Johannes Robert Becher (geb. als Hans Robert Becher am 22.05.1891 in München, gest. 11.10.1958 in Ost-Berlin) wurde als Sohn des Amtsrichters Heinrich Becher in München geboren. Von 1911 bis 1918 studierte Becher Philologie, Philosophie und Medizin in München, Berlin und Jena, ohne einen Abschluss zu machen. Als Mitarbeiter an den Zeitschriften „Aktion“ und „Die neue Kunst“ gehört er zu den Wortführern des Expressionismus. Wegen Morphiumabhängigkeit wurde Becher in einer psychiatrischen Klinik behandelt. 1917 trat er in die Unabhängige Sozialdemokratische Partei Deutschlands (USPD) ein und 1919 in die Kommunistischen Partei Deutschlands (KPD). 1920 bis 1922 ließ er, enttäuscht über die fehlgeschlagene Novemberrevolution, seine KPD-Mitgliedschaft ruhen und wendete sich der Religion zu. 1925 veröffentlichte er den Antikriegsroman „Levisite oder Der einzig gerechte Krieg“ und wurde 1927 wegen ‚literarischen Hochverrats‘ angeklagt. Das Verfahren wurde jedoch 1928 nach nationalen und internationalen Protesten eingestellt.

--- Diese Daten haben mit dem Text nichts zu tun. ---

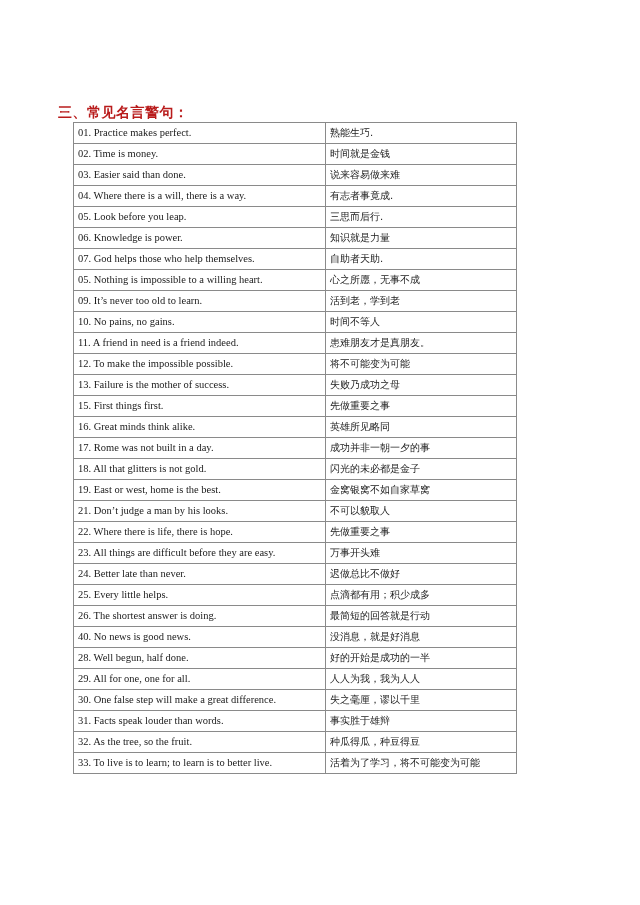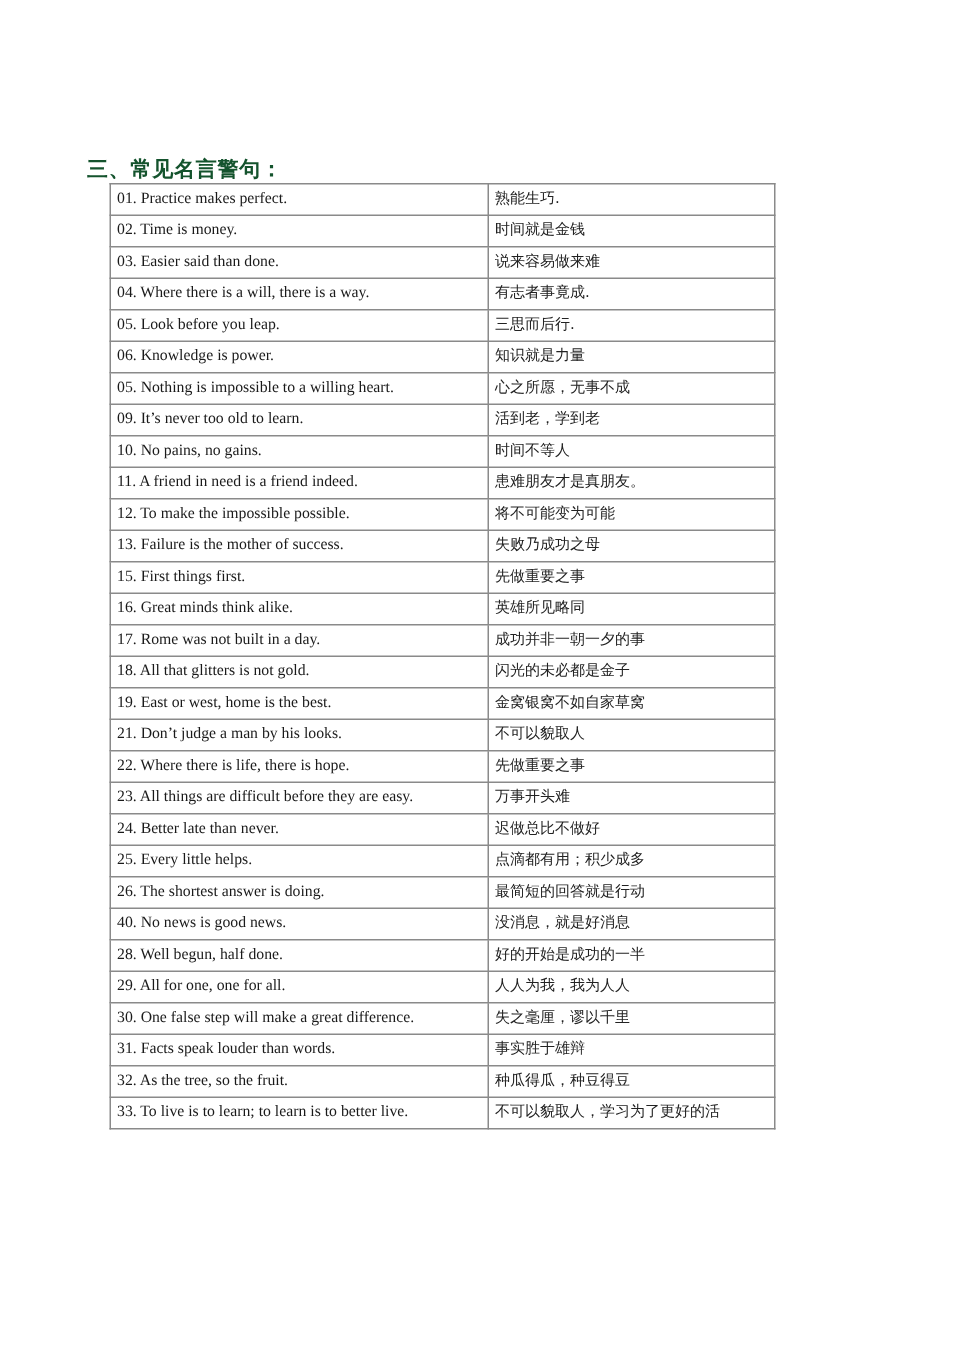"三、常见名言警句：" .heading { color: #14532d -> #b91c1c }
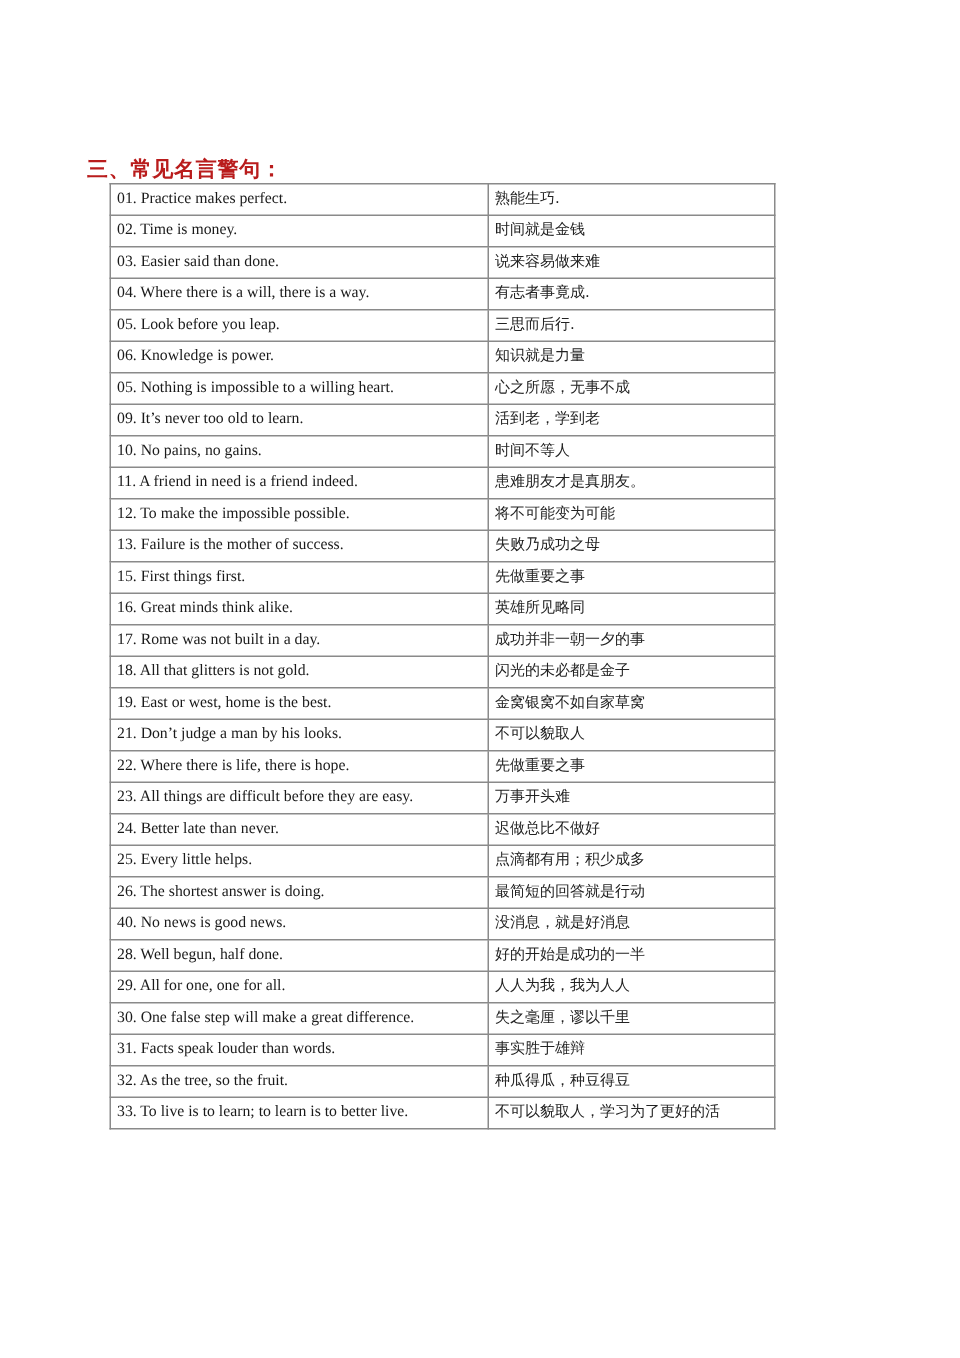"07. God helps those who" tr { html: none -> <tr> <td>07. God helps those who help themselves.</td> <td>自助者天助.</td> </tr> }
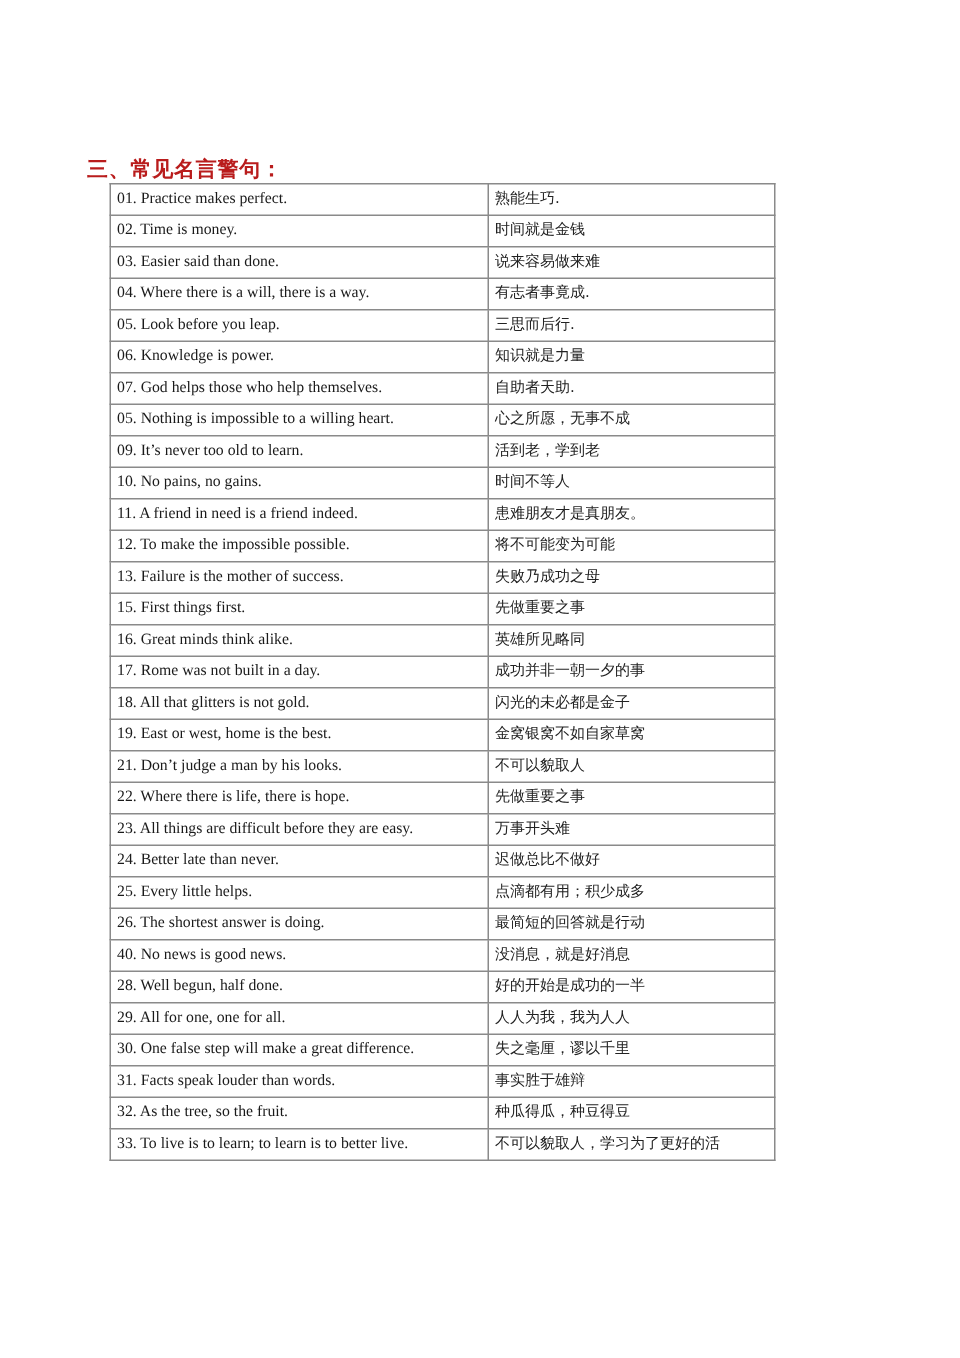"不可以貌取人，学习为了更好的活" td.zh { text: 不可以貌取人，学习为了更好的活 -> 活着为了学习，将不可能变为可能 }
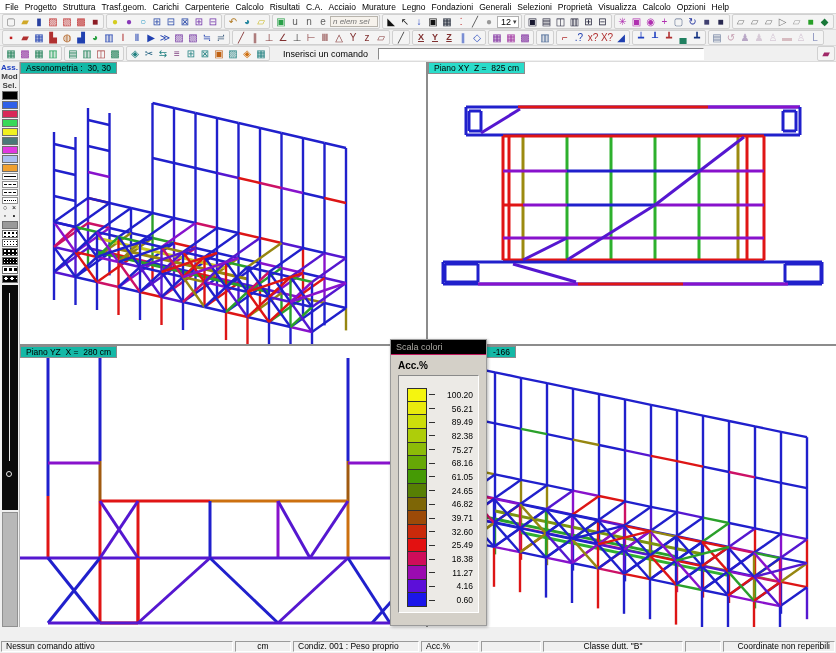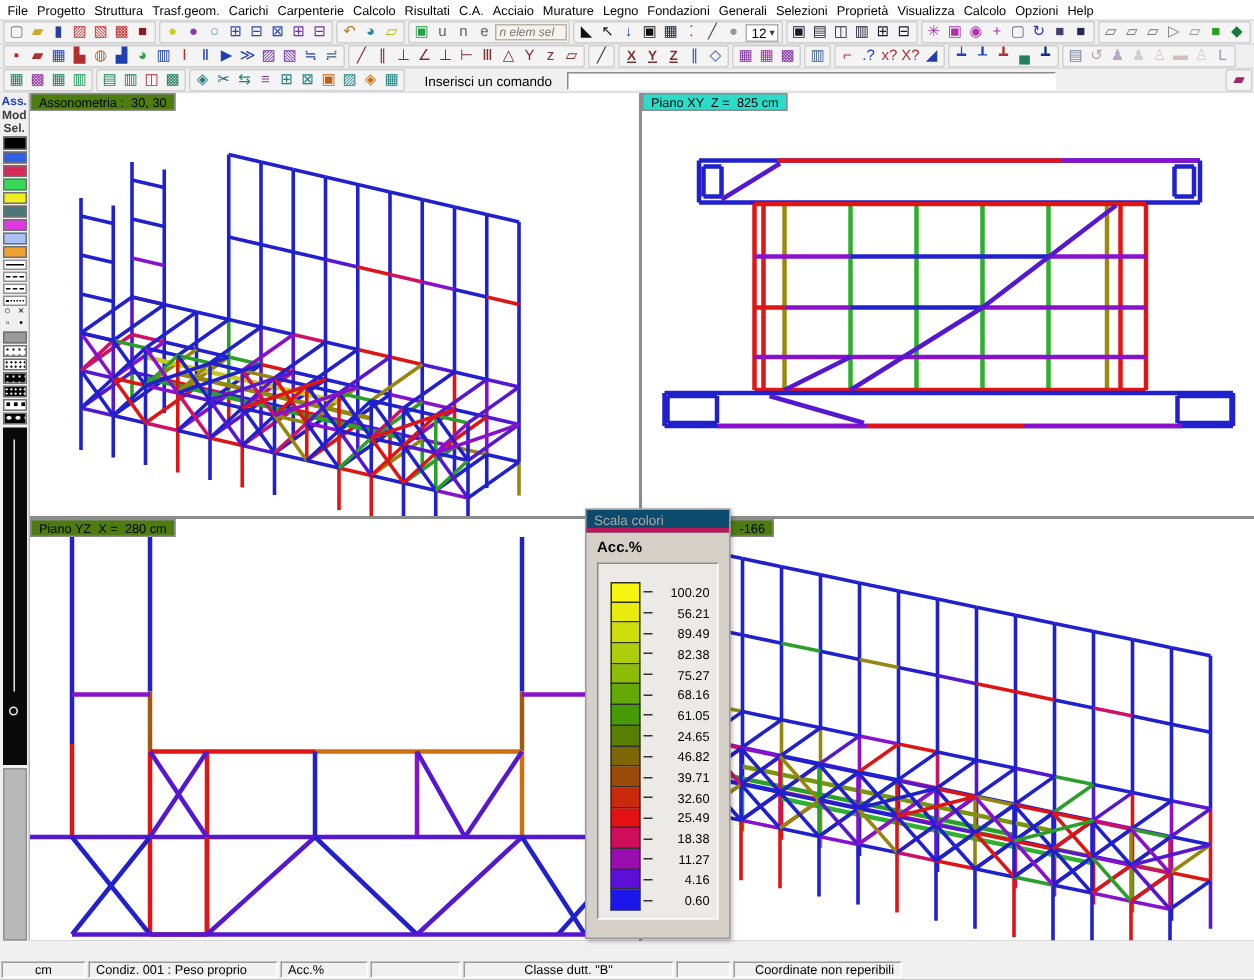"Assonometria : 30, 30" .vp-label { background: #4d7c0f -> #14b8a6 }
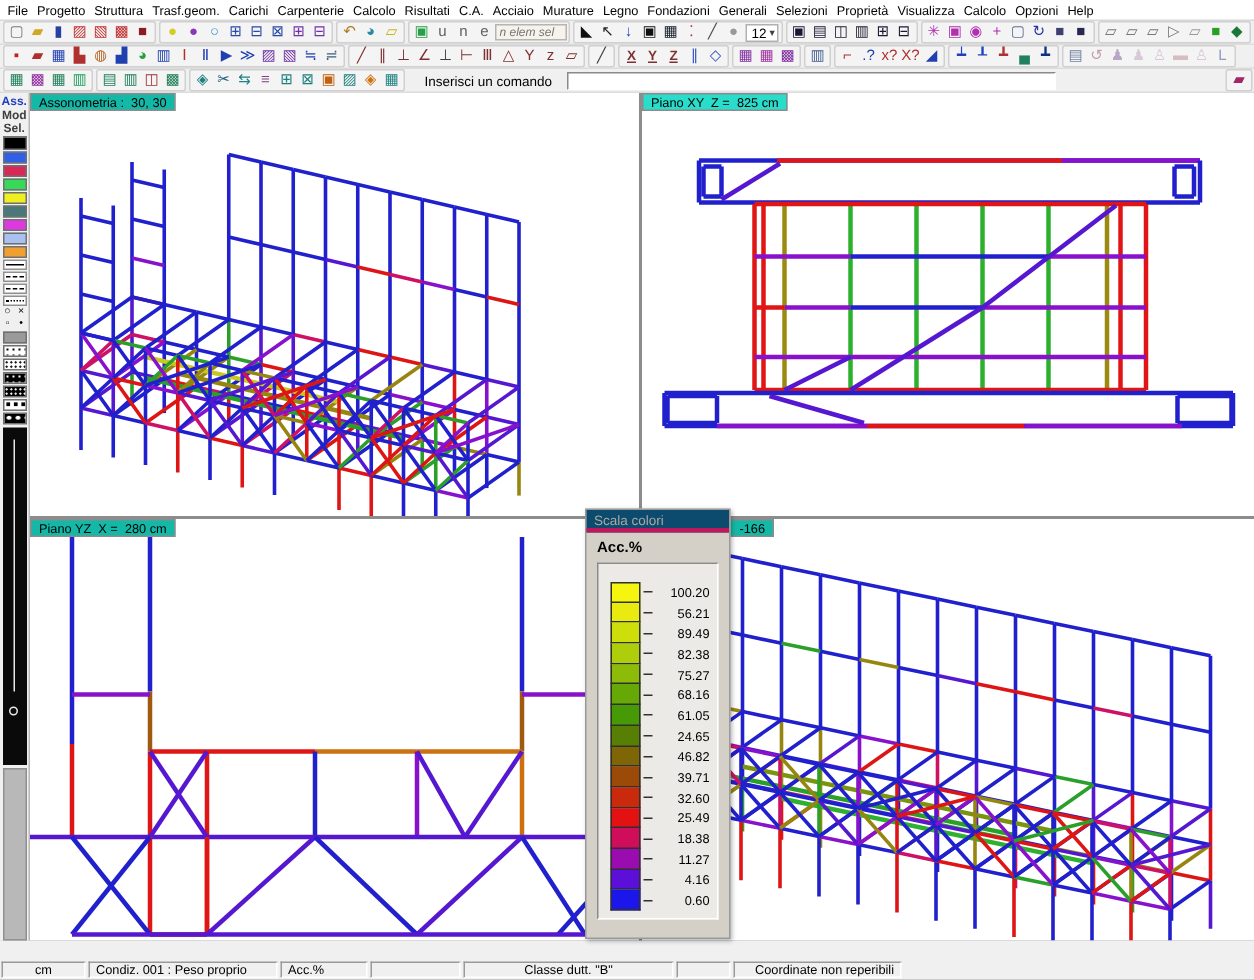"Scala colori" .pal-title { background: #0c4a6e -> #000000; border-bottom: 3px solid #be185d -> 1px solid #be185d }
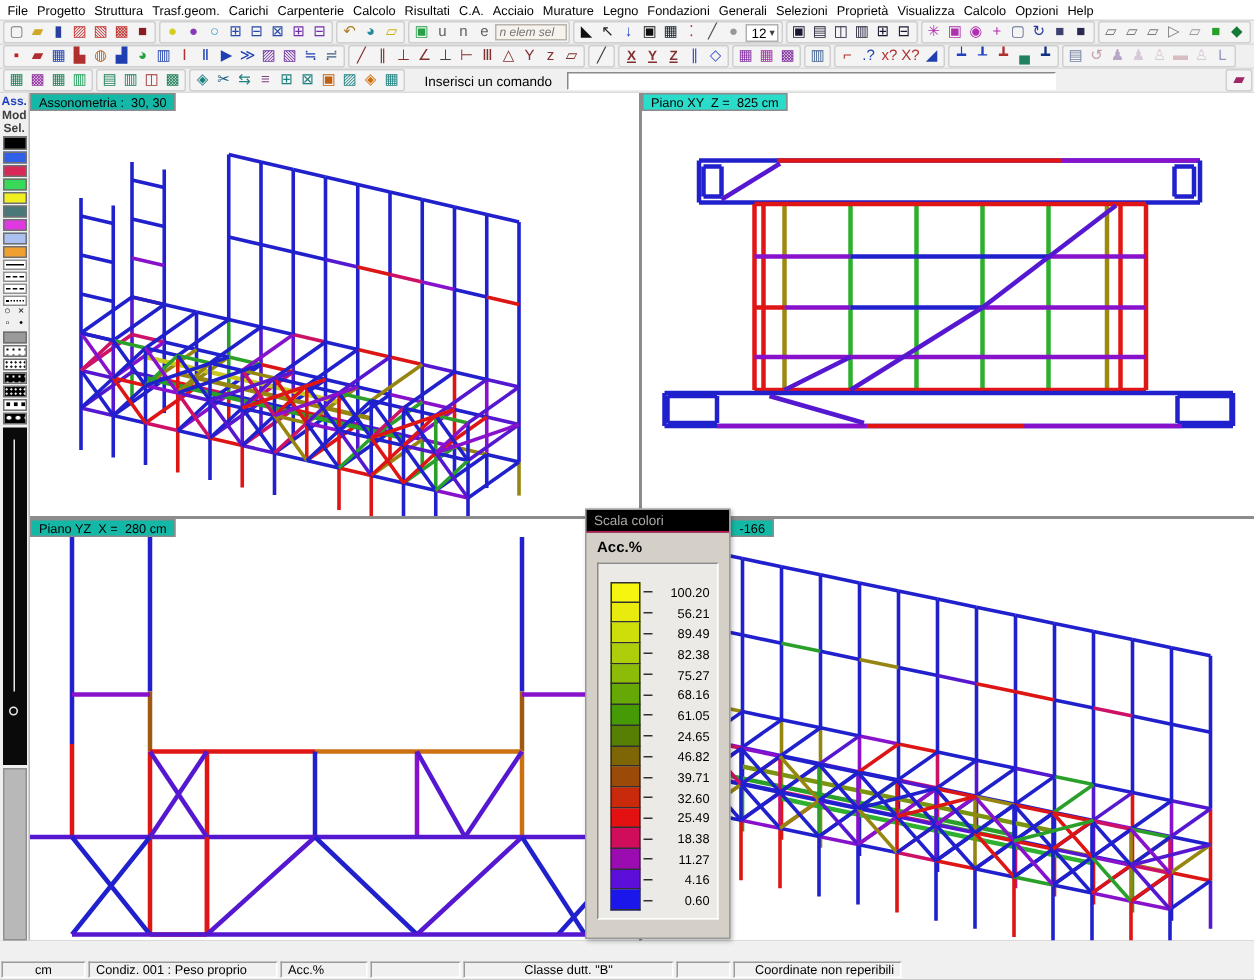"Nessun comando attivo" div.sb-seg { html: none -> <div>Nessun comando attivo</div> }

Ebenfalls 1925 wurde er Vorsitzender der „Arbeitsgemeinschaft kommunistischer Schriftsteller“ im „Schutzverband deutscher Schriftsteller“ (SDS), begründete 1928 den „Bund proletarisch-revolutionärer Schriftsteller“ (BPRS) mit und gab dessen Organ „Die Linkskurve“ heraus. 1932 war er Feuilleton-Redakteur der „Roten Fahne“. 1933 emigrierte Becher zuerst nach Prag und Paris und 1935 dann in die Sowjetunion, wo er sich von 1935 bis 1945 in Moskau aufhielt. Dort war er Chefredakteur der Exilzeitschrift „Internationale Literatur - Deutsche Blätter“ sowie Mitglied des Zentralkomitees der KPD. 1934 wurde ihm die deutsche Staatsbürgerschaft aberkannt. 1943 war er Gründungsmitglied des Emigrantenbündnisses „Nationalkomitee Freies Deutschland“ (NKFD). 1945 kehrte Becher nach Berlin zurück und gründete den „Kulturbund zur demokratischen Erneuerung Deutschlands“ und den Aufbau-Verlag. 1949 war er mit Paul Wiegler Mitbegründer der Zeitschrift ‚Sinn und Form‘. Er verfasste den Text für die Nationalhymne der Deutschen Demokratischen Republik (DDR) und war von 1954 bis zu seinem Tod im Jahre 1958 deren erster Kulturminister. 1951 wurde ihm im Rahmen eines Festakts zu seinem 60. Geburtstag die Ehrendoktorwürde der Humboldt-Universität verliehen und von 1953 bis 1956 war er Präsident der Deutschen Akademie der Künste, die er 1950 mitbegründet hatte.